Look through the data below. Show each line where the string "task" occurs.

---------- Supplied records ----------

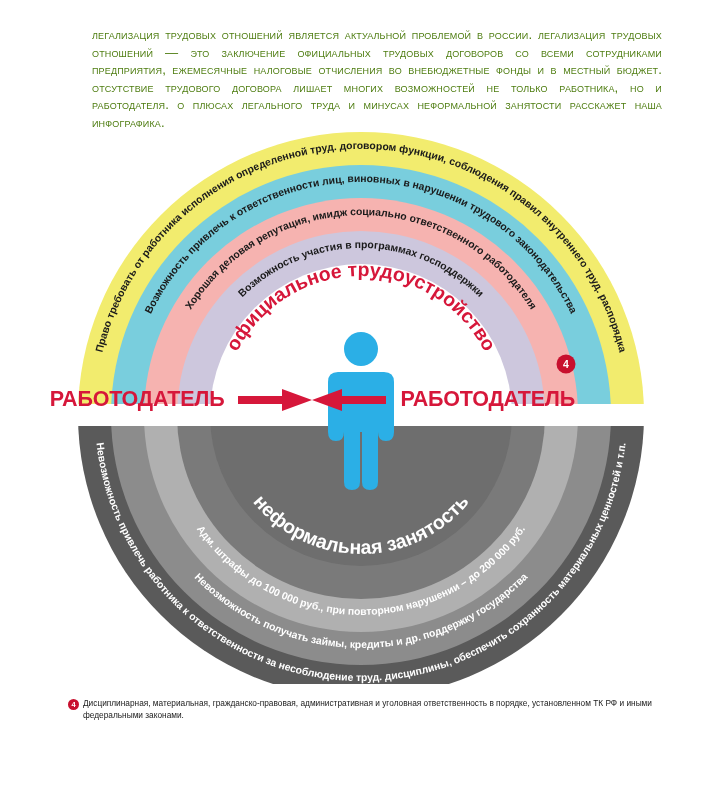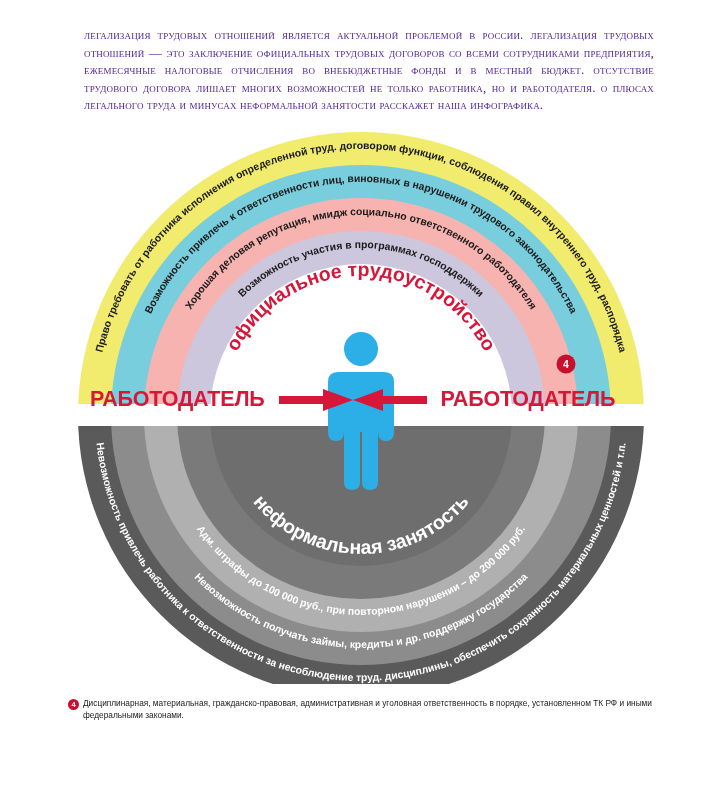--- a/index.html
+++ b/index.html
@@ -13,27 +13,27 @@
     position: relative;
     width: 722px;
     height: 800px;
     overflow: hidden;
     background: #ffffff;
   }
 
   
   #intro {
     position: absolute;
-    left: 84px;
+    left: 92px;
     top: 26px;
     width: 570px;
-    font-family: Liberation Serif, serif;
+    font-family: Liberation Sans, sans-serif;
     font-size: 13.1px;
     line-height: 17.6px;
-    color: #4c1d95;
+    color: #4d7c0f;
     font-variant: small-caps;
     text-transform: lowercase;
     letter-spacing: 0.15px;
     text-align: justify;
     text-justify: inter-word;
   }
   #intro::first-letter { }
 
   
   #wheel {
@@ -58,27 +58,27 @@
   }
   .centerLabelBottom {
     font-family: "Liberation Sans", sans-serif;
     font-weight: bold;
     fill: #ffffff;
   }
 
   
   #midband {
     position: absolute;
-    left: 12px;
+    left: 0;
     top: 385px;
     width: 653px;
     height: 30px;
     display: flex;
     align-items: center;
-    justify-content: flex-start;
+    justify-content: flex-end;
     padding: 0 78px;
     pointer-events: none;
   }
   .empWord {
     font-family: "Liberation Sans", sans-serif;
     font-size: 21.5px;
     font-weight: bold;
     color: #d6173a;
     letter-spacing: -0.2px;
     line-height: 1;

----------
---------- Supplied records ----------

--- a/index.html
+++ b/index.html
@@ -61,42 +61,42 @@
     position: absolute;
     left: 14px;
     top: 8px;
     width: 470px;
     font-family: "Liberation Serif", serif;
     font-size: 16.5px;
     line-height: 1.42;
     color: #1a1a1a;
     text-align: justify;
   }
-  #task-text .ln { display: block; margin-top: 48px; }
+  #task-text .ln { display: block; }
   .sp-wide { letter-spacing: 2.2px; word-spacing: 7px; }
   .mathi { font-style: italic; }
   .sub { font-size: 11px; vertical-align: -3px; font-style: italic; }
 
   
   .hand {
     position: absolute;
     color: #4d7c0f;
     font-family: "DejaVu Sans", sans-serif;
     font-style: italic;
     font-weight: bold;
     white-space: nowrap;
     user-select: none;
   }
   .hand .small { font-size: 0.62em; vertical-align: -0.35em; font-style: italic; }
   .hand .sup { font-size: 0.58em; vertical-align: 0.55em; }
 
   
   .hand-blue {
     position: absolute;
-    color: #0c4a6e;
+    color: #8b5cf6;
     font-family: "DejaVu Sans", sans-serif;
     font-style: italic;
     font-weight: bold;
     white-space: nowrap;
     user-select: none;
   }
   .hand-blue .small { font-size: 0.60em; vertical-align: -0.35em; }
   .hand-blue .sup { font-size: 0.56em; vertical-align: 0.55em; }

----------

* Exercise result
-  #task-text .ln { display: block; margin-top: 48px; }
+  #task-text .ln { display: block; }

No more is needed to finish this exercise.